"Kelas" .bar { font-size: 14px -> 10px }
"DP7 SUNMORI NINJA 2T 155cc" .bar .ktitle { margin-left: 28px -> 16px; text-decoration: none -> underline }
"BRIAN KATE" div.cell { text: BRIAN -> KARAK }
--
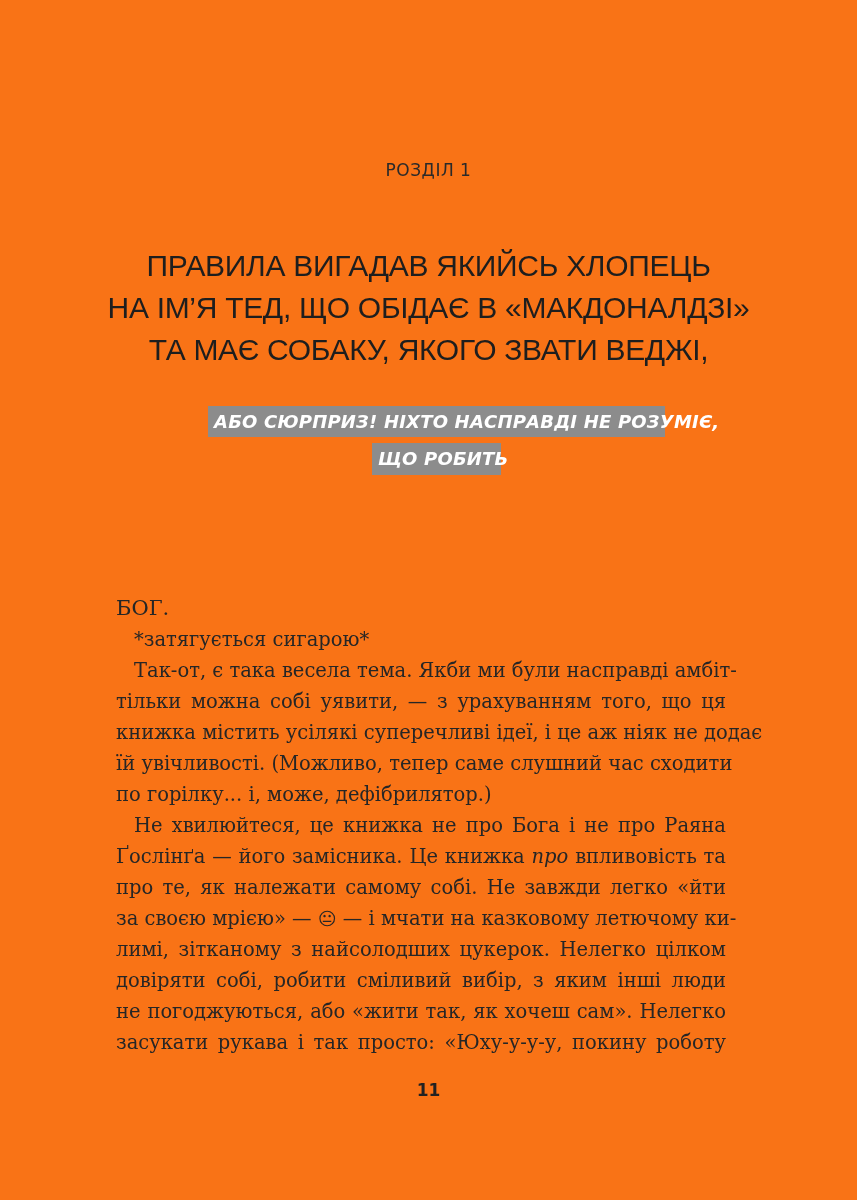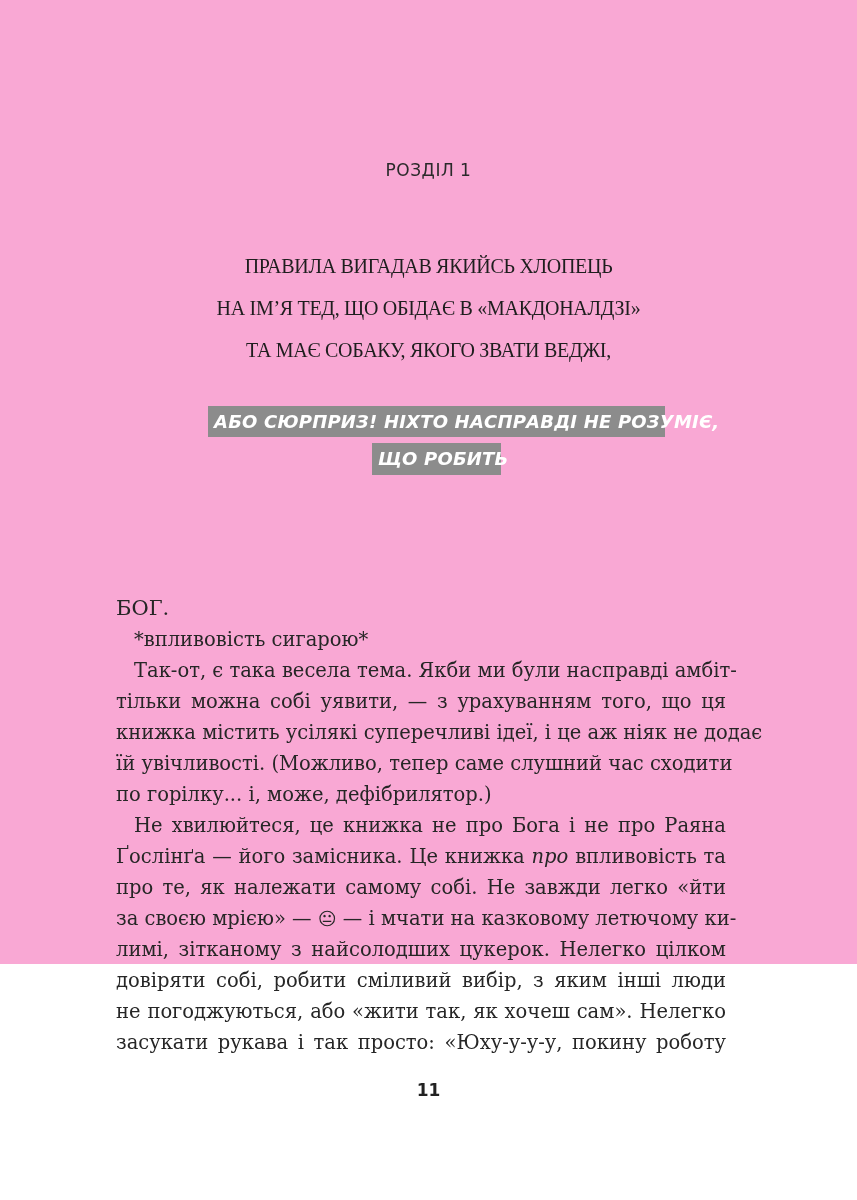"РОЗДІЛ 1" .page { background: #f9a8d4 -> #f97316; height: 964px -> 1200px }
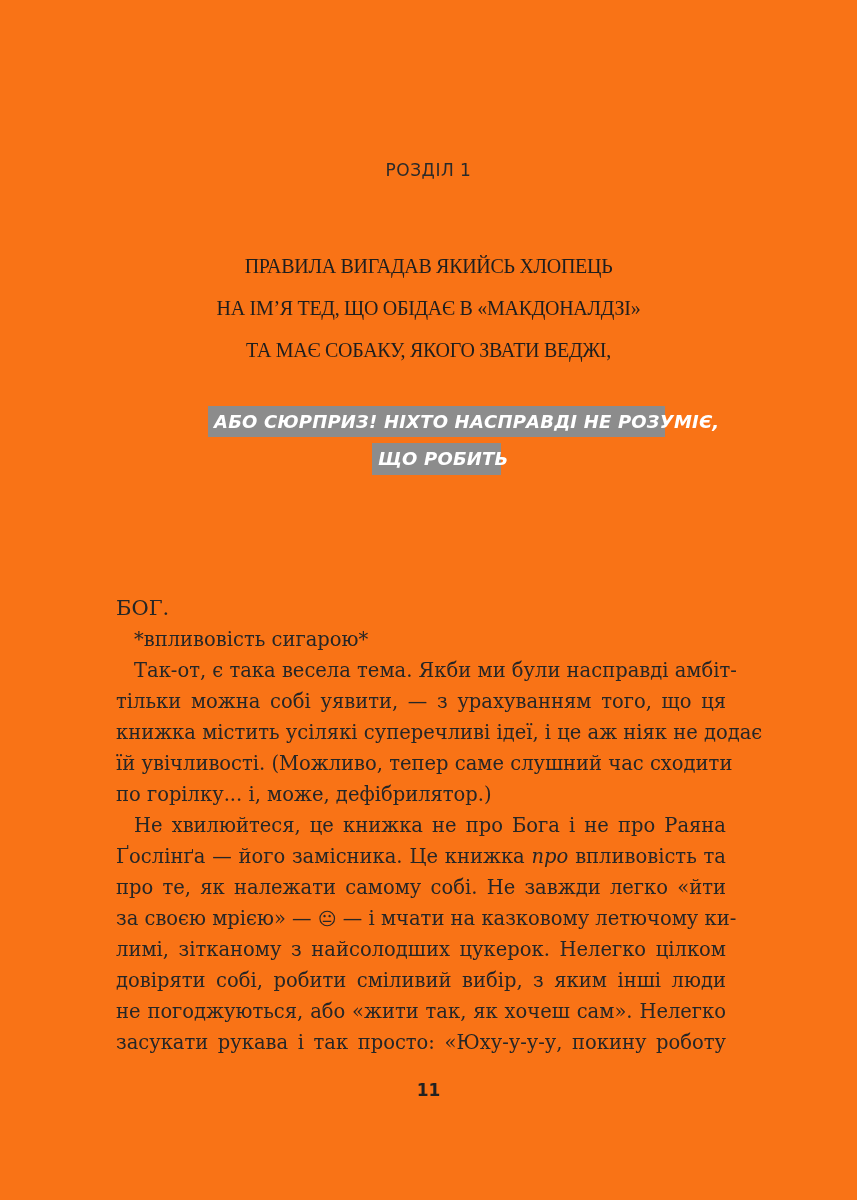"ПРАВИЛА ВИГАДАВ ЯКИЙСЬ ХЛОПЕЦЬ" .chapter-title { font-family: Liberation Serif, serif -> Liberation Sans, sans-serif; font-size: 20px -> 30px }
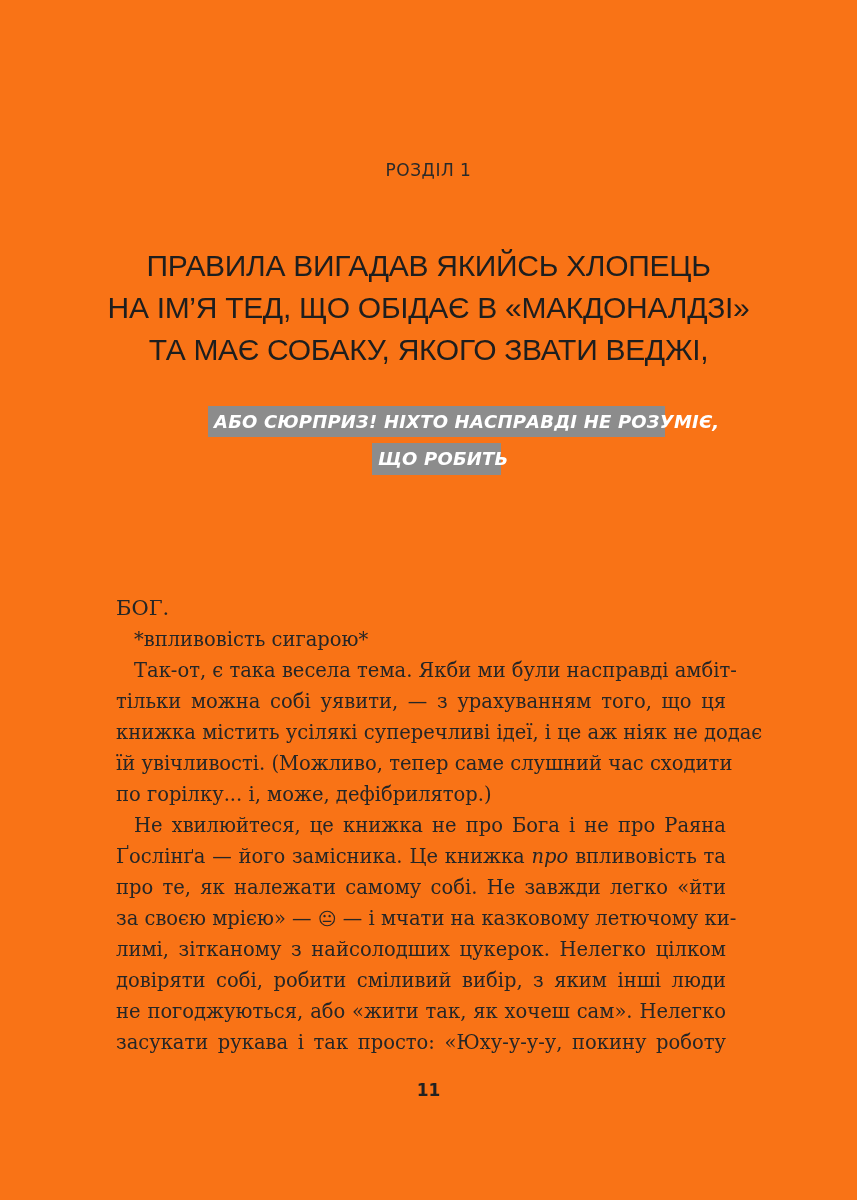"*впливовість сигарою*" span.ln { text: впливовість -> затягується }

◆ **Goal of the exercise**
Please set down, exactly and with no pictures, the lines in the entries above starting at the one holding "background: #f9a8d4 ->" and ending at the one holding "text: впливовість ->", ends included.

◆ **Written answer**
"РОЗДІЛ 1" .page { background: #f9a8d4 -> #f97316; height: 964px -> 1200px }
"ПРАВИЛА ВИГАДАВ ЯКИЙСЬ ХЛОПЕЦЬ" .chapter-title { font-family: Liberation Serif, serif -> Liberation Sans, sans-serif; font-size: 20px -> 30px }
"*впливовість сигарою*" span.ln { text: впливовість -> затягується }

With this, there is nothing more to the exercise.